Company denied reports claiming that partner Mitsui was revising the terms of their association.

Mining giant Vale (NYSE:VALE) said Thursday that its venture partner in Mozambique’s coal project, Japan’s Mitsui & Co., has no plans to revise the terms of their association or its involvement in it, as reported by Brazilian newspaper Valor Econômico (in Portuguese).

Citing unnamed sources, the local paper claimed that Mitsui was mulling a revision of the joint venture after Vale took a $2.4bn charge on their jointly owned Mozambique coal assets.

The operations continue to cost Vale half a billion dollars per year in losses, according to the financial results released in February. The Mozambique write-down was the second largest single factor behind Vale’s $8.57 billion fourth-quarter net loss. The biggest single write-down was $3.46 billion on a nickel project in Canada.

The Moatize Coal Mine in Mozambique - The Mozambique coal operations cost Vale half a billion dollars per year in losses.
The Moatize Coal Mine in Mozambique – The Mozambique coal operations cost Vale half a billion dollars per year in losses.
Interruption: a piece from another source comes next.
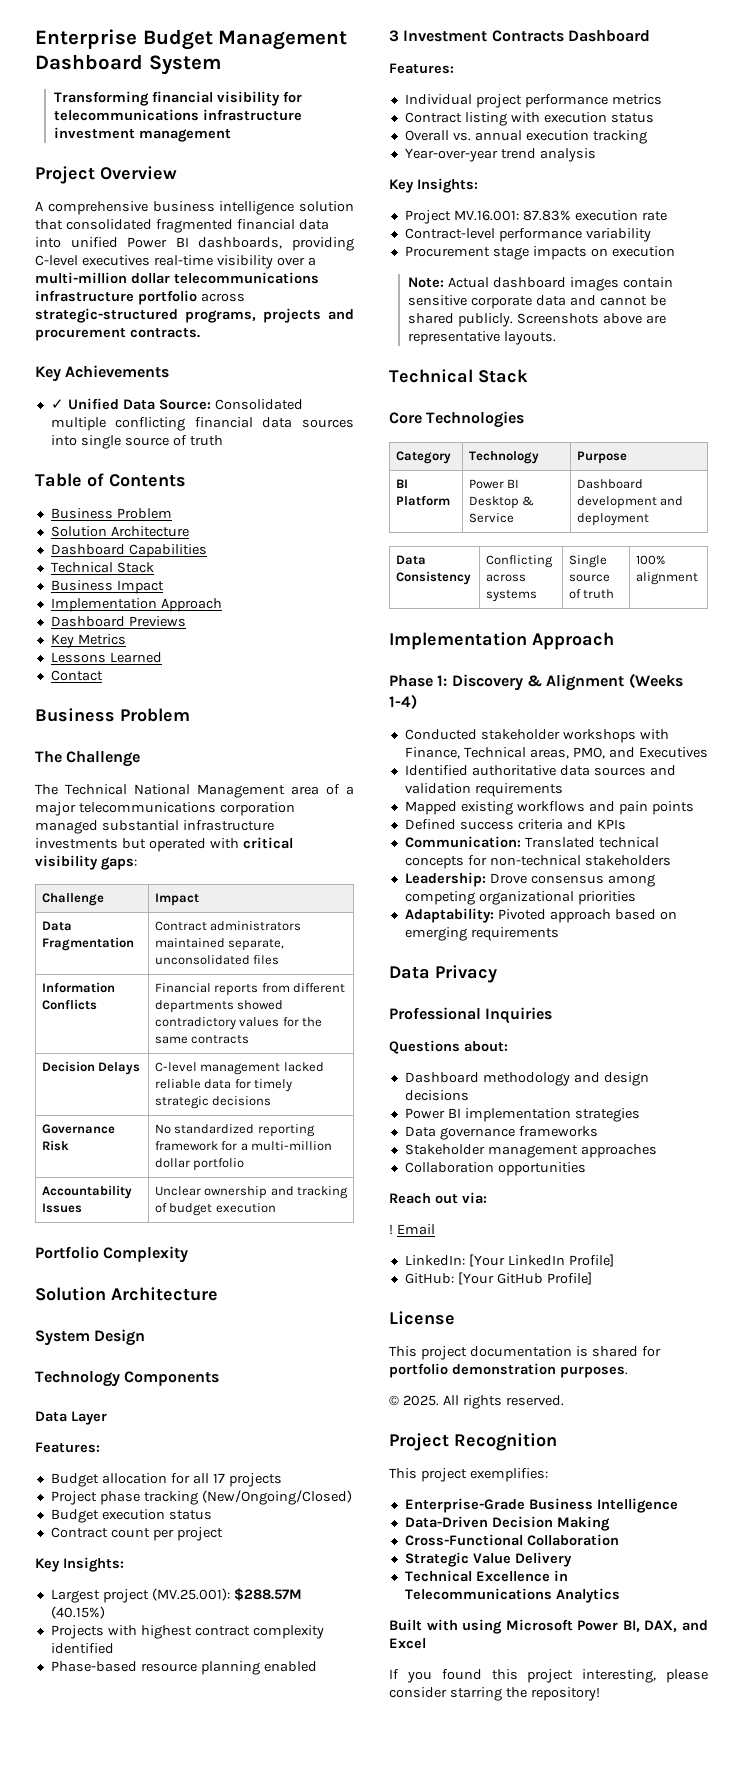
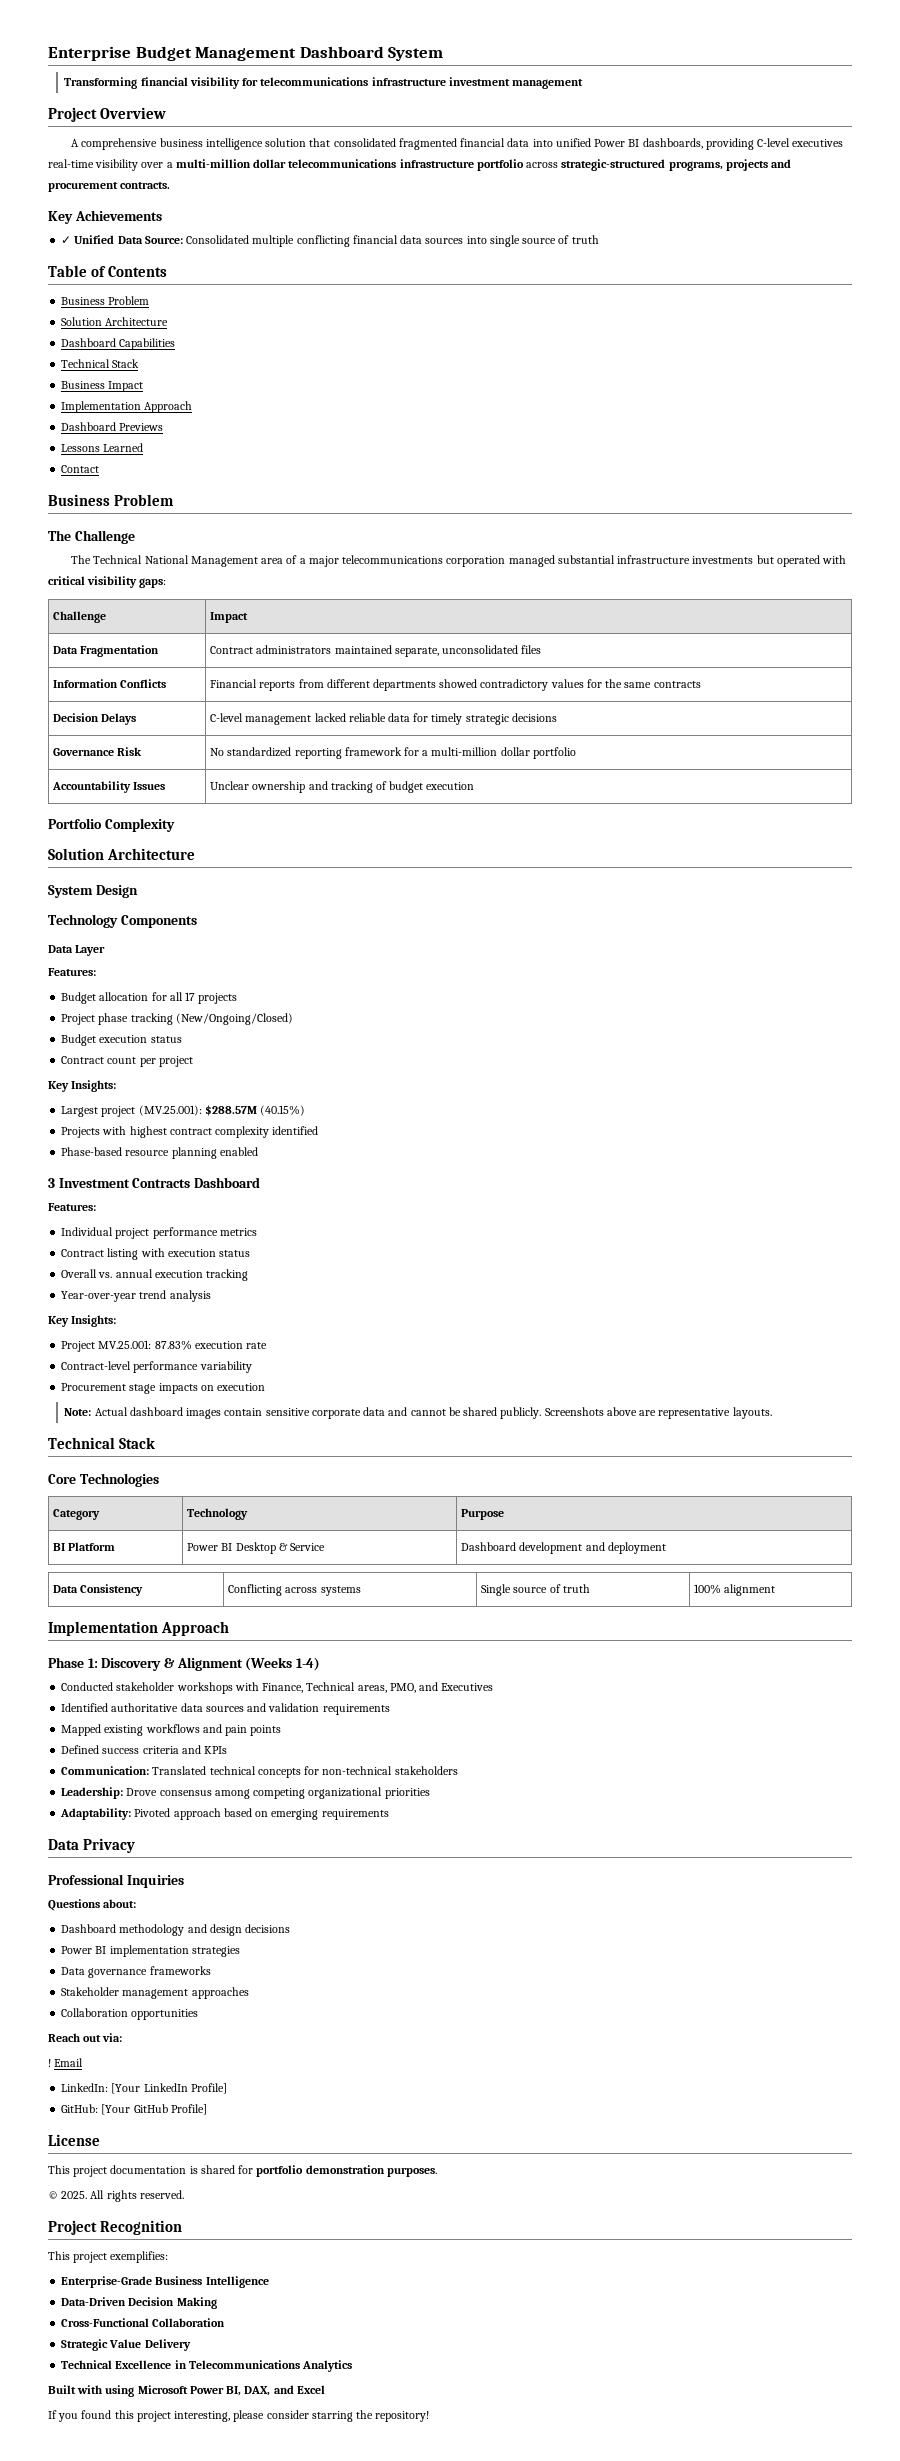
- Key Metrics
- Project MV.16.001: 87.83% execution rate
+ Project MV.25.001: 87.83% execution rate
Vale has been unable to obtain project financing to complete a 2014 deal to sell a stake in its Mozambique coal operations to Mitsui. That transaction, originally scheduled for completion in the second half of 2015, would have boosted Vale’s cash flows by $3 billion.

The Rio de Janeiro-based miner noted that Mitsui continues to support Vale in its negotiations with Nexi and JBIC for financing.

The Moatize basin in Mozambique’s northwest Tete province is said to hold one of the world’s largest untapped coal reserves, being especially rich in coking coal, which is used in steel production.

But companies operating in the area are battling the sharp drop in coal prices and demand, while the reserves of coking coal have turned out to be not as rich as initially thought. They have also been hurt by infrastructure challenges as they still depend on one colonial-era, multi-use single-track railway line to ferry coal to the Beira port.